Para enfrentar esses desafios, algumas estratégias têm se mostrado fundamentais:

  1. Diversificação da produção e das fontes de renda na propriedade rural;
  2. Uso de ferramentas de gestão de risco, como o seguro rural e contratos futuros;
  3. Capacitação técnica contínua, por meio da extensão rural e do acesso à informação;
  4. Fortalecimento de cooperativas, que promovem ganho de escala e poder de negociação;
  5. Investimento em rastreabilidade e certificações ambientais, agregando valor à produção.

Desse modo, percebe-se que o Código Florestal, longe de ser um obstáculo, representa uma oportunidade de transformação no agronegócio. Ele aponta para um futuro em que produção e preservação caminham juntas, em que a inovação é sinônimo de sustentabilidade e em que o Brasil se consolida como uma potência agroambiental. O desafio está em garantir que todos os produtores tenham condições de participar dessa mudança, com apoio técnico, segurança jurídica e incentivos adequados para fazer do campo um espaço de equilíbrio e prosperidade.

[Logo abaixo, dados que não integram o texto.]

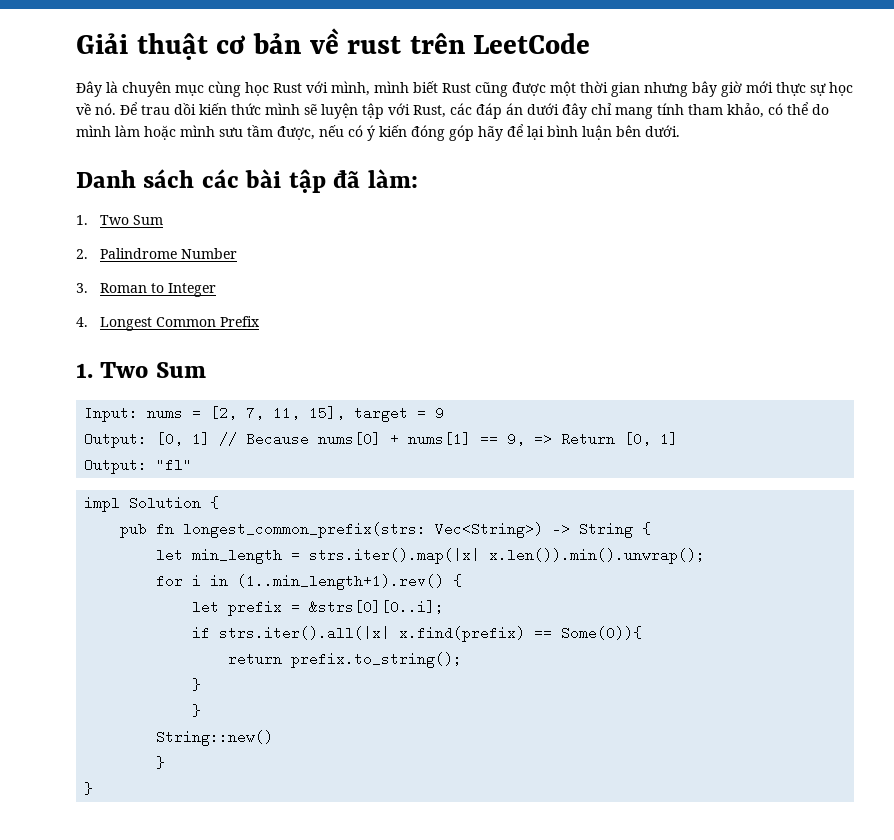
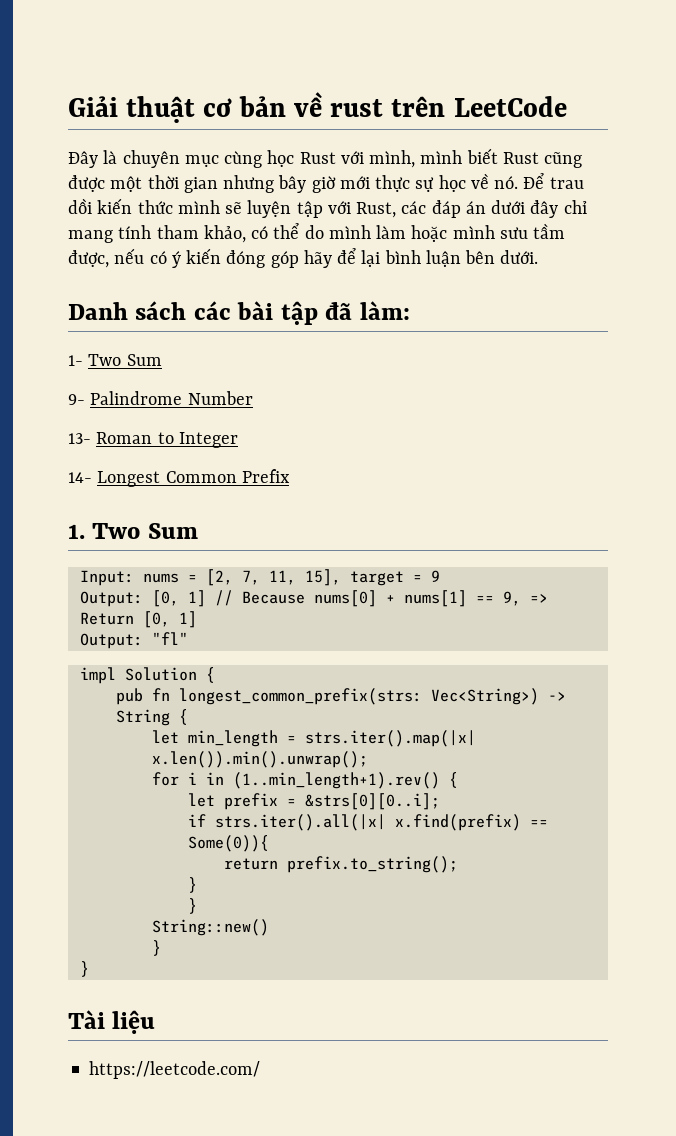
[76,215,163,225] [76,249,88,259] 1. Two Sum // 2. -> [68,354,162,366] [68,394,85,405] 1- Two Sum // 9-
[76,283,88,293] 3. -> [68,433,91,444] 13-
[76,317,88,327] 4. -> [68,472,92,483] 14-
(94, 788) none -> [68,1010,156,1034] [89,1061,261,1079] // Tài liệu // https://leetcode.com/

Mais do que uma exigência legal, trata-se de uma política estratégica de Estado, capaz de posicionar o Brasil em um patamar único: produzir em escala global sem abrir mão da preservação natural. O verdadeiro desafio não é escolher entre o agronegócio ou a floresta, mas construir pontes para que ambos coexistam de maneira integrada e colaborativa.